What We Know About Grindelwald, Dumbledore, & Obscurial from the Harry Potter Books

Seen Fantastic Beasts And Where To Find Them? We dig into what else we know about Grindelwald, Dumbledore and Obscurial...

This article contains MAJOR  Fantastic Beasts And Where To Find Them spoilers…and they start right from the beginning…

Fantastic Beasts And Where To Find Them successfully fooled its audience by revealing that Gellert Grindelwald – the primary bad guy of the new film series penned by J K Rowling – had been there all along posing as Colin Farrell’s Graves. It’s a fine reveal in the tradition of similar mistaken identity mysteries in the Harry Potter books, but the consequences of it won’t be known until the next instalment in 2018.
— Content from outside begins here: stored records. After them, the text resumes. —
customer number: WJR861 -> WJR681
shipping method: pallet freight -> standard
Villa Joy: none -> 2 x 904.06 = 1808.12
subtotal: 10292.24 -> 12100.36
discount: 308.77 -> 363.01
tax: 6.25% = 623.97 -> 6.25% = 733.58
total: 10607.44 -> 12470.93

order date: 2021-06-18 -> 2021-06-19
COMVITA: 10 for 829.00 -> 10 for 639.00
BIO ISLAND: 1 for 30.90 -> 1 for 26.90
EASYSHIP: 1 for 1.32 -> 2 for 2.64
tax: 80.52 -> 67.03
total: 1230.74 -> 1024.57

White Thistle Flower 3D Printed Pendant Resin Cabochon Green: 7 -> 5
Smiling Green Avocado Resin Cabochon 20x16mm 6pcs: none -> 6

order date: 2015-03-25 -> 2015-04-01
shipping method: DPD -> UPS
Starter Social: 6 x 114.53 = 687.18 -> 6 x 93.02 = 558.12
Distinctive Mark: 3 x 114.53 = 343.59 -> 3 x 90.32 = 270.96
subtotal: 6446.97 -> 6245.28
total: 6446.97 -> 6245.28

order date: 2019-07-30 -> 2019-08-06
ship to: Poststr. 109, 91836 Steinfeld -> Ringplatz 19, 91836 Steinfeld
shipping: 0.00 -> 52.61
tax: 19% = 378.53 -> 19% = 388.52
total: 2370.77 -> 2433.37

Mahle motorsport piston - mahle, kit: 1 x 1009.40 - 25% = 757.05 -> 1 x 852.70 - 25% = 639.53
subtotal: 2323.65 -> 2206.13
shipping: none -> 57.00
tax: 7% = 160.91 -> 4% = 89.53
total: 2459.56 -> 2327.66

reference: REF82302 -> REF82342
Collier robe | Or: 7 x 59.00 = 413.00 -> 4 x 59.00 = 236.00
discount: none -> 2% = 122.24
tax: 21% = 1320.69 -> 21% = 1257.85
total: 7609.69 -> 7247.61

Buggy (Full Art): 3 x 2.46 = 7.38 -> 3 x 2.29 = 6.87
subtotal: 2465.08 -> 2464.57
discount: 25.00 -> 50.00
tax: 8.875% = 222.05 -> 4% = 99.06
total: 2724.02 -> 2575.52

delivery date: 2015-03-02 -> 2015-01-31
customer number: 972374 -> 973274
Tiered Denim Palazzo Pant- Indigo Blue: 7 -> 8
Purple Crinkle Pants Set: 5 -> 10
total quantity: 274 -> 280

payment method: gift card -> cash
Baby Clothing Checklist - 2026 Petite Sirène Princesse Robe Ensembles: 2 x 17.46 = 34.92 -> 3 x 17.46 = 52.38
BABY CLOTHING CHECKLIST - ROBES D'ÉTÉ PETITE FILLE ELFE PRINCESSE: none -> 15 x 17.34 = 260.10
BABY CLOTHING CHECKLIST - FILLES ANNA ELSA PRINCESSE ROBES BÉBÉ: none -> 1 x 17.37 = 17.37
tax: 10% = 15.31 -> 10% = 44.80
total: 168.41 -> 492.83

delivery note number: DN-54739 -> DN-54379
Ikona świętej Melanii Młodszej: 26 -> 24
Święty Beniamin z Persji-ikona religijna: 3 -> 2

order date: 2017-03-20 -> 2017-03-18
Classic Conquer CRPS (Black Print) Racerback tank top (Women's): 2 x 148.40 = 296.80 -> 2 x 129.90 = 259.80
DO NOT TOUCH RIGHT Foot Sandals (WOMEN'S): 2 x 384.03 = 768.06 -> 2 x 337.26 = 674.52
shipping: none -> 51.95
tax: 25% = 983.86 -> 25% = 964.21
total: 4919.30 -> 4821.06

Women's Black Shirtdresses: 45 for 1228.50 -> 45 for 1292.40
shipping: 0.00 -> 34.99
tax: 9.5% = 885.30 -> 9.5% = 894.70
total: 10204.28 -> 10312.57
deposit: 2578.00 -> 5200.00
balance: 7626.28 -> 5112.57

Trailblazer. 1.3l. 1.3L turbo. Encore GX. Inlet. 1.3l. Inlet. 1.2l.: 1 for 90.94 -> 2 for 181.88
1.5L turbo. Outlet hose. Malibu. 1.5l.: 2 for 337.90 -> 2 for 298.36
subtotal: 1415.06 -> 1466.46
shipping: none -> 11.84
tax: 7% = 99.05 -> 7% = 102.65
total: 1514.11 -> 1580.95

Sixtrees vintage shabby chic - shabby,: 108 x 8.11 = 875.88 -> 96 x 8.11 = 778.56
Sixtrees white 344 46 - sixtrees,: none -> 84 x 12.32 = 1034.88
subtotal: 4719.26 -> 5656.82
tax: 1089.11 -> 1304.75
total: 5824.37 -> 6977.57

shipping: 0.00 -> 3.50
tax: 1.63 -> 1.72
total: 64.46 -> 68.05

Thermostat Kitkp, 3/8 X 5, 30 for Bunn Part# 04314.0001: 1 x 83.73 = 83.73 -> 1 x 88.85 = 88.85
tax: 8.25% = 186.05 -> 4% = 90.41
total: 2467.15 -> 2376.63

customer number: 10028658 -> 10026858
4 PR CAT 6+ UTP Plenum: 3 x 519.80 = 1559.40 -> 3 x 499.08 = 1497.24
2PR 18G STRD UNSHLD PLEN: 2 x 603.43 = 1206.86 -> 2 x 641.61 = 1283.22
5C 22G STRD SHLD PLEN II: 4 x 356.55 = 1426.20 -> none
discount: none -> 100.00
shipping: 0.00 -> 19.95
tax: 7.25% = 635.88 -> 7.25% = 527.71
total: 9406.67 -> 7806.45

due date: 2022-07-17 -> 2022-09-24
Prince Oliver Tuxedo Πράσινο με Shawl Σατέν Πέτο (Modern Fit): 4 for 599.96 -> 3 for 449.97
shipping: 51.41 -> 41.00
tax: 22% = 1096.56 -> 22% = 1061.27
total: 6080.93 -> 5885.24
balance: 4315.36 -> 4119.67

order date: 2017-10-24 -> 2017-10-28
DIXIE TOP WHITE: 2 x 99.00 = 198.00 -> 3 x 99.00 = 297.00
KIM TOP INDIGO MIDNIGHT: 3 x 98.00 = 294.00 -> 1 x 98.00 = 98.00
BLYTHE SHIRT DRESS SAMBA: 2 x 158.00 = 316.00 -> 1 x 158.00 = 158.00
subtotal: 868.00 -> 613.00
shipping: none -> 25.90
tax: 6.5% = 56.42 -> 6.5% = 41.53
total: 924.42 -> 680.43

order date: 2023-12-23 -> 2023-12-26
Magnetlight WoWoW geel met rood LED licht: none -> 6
So now that we’ve had our first glimpse of Johnny Depp’s villain, and we know that a young Dumbledore will also come into play from the next movie onwards, it’s useful to take a look back at what we already know about their history from the Harry Potter books.

Durmstrang & the Deathly Hallows

Grindelwald was expelled from Durmstrang School (based in Scandinavia) which, as we learned from their visit in Harry Potter And The Goblet Of Fire, was much more accepting of the dark arts than somewhere like Hogwarts.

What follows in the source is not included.